[tdwg-tnc] LSIDs and taxon concepts

Eamonn O Tuama eotuama at gbif.org
Mon Oct 8 16:25:57 CEST 2007


Hi Roger,

I'd like you to comment on the issue of validation. In RDF, with its Open
World assumption, we loose the ability to validate. So how easy is it to
take RDF output and, if an application requires it, re-format it so that it
can be validated against an XML Schema, i.e., take your example below and
link it to an XML Schema. I understand that there are multiple ways in RDF
to express the same thing, so would that create problems for a schema if the
RDF was coming from different data providers. Or do we have control of that
because of the LSID vocabularies?

Éamonn



-----Original Message-----
From: tdwg-tnc-bounces at lists.tdwg.org
[mailto:tdwg-tnc-bounces at lists.tdwg.org] On Behalf Of Roger Hyam
Sent: 05 October 2007 16:51
To: Richard Pyle
Cc: tdwg-tnc at lists.tdwg.org
Subject: Re: [tdwg-tnc] LSIDs and taxon concepts


Paul, Rich et al.

I'll try and answer all the questions in a single mail and also keep  
it short.

Taxon Concept Schema (TCS) is an XML Schema that was standardized by  
TDWG in 2005 but TCS also uses as short hand for distinguishing  
between Taxon Names and Taxon Concepts.

The fundamental thing that TCS does (both the schema and the way of  
modeling) is separate TaxonNames (or nomenclatural acts) from  
TaxonConcepts (actual delimited or implied taxa that one would  
identify something to).

In order to issue LSIDs for TaxonNames or TaxonConcepts it is  
necessary to represent them in RDF rather than XML Schema. RDF is far  
more modular by nature than XML Schema and so two vocabularies were  
put together to represent TaxonNames and TaxonConcepts (rather than  
one schema) but unless you are issuing pure nomenclatural data you  
will usually use both.

http://rs.tdwg.org/ontology/voc/TaxonName

http://rs.tdwg.org/ontology/voc/TaxonConcept

The TaxonName vocabulary is being used by IPNI, Index Fungorum and  
soon ZooBank. It is also being used by GBIF and anyone else who uses  
the TaxonConcept or TaxonOccurrence because it is embedded within  
these vocabularies. In fact it could be used anywhere some one wants  
to break apart a name string.

The TaxonOccurrence vocabulary is being issued by the CATE project  
(don't have the reference to hand) and Species2k/Catalogue of life  
are going to use it for their checklist and of course by others who  
issue TaxonOccurrence data.

I'll show and example of the embedding as it makes things clearer.  
This is abbreviated for clarity. Suppose we want to express an  
occurrence of a taxon (perhaps as a specimen)

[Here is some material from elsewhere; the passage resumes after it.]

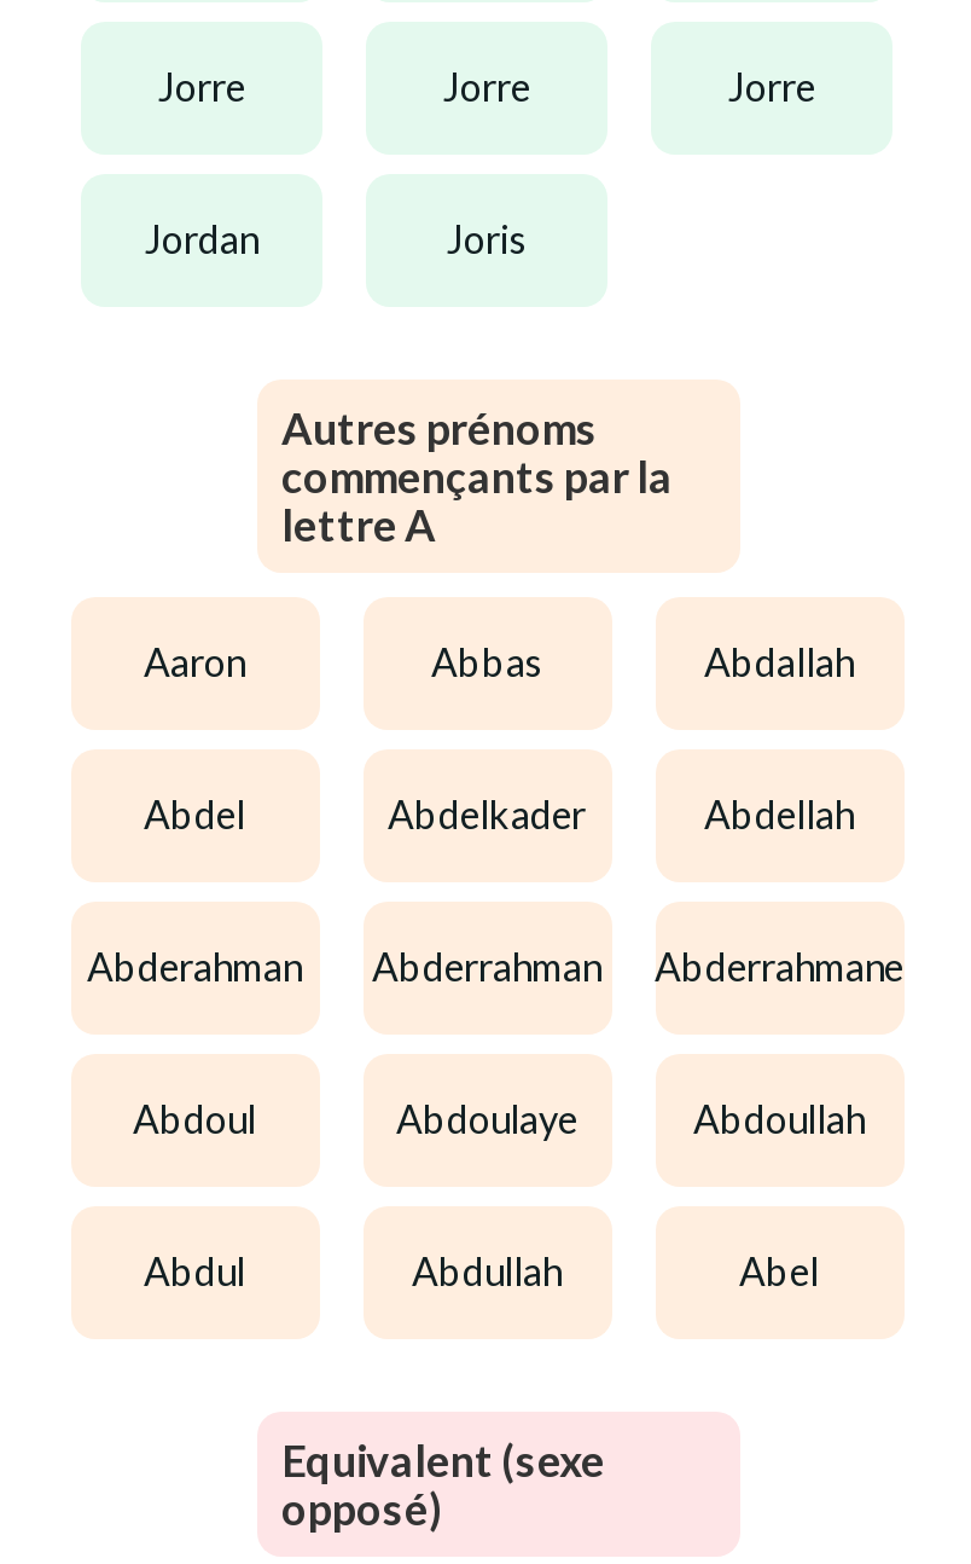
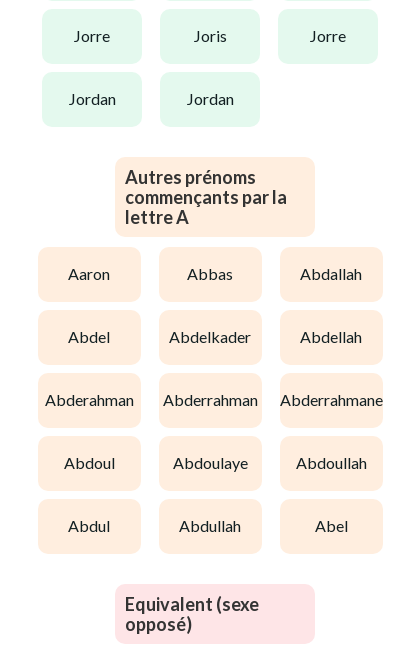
[460,63,530,109] jorre -> none
moved [464,215,527,261] -> [200,26,226,45]: joris
none -> [194,89,234,108] jordan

<to:TaxonOccurrence rdf:about="urn:lsid:example.com:specimens:1234">
	<dc:title>Hyam.R.D. 284927 - Rhododendron ponticum L.</dc:title>
	<to:collector>Roger Hyam</to:collector>
	<.... other stuff ...>
	<to:identifiedTo>
		<to:Identification>
			<to:expertName>Chris Browning</to:expertName>
			<to:taxonName>Rhododendron ponticum
L.</to:taxonName>
			<to:taxon >
				<tc:TaxonConcept>
					<tc:hasName>
						<tn:TaxonName>
	
<tn:genusPart>Rhododendron</tn:genusPart>
	
<tn:specificEpithet>ponticum</tn:specificEpithet >
	
<tn:authorship>L.</tn:authorship >
						<tn:TaxonName>
					</tc:hasName>
					<tc:accordingToString>Brown and
Smith 1995</tc:accordingToString>
					<tcom:publishedIn>Some monograph by
some guys</tcom:publishedIn>
					<tcom:microReference>page
32</tcom:microReference>
					<tcom:publishedInCitation
rdf:reference="http:// 
some.uri.to.some.citation.for.the.pub"/>
				</tc:TaxonConcept>
			</to:taxon>
		</to:Identification>	
	</to:identifiedTo>
</to:TaxonOccurrence>

So we have a TaxonOccurrence (really like a DarwinCore record but  
with embedding). In order to express the identification of this  
specimen in more detail than just a string we include a TaxonConcept  
and a TaxonName. Neither the concept nor the name have identities  
(they are both anonymous) but they are both objects of that type.  
They could be replaced by references to external instances. There are  
also properties to allow the supplier to "cop-out" of embedding  
referencing anything and simply include a string if that is all they  
have in their database.

So in issuing a TaxonOccurrence record I use both TaxonConcept and  
TaxonName vocabularies. I am not using TCS in the sense of the XML  
Schema but I am using in the sense of the notions involved.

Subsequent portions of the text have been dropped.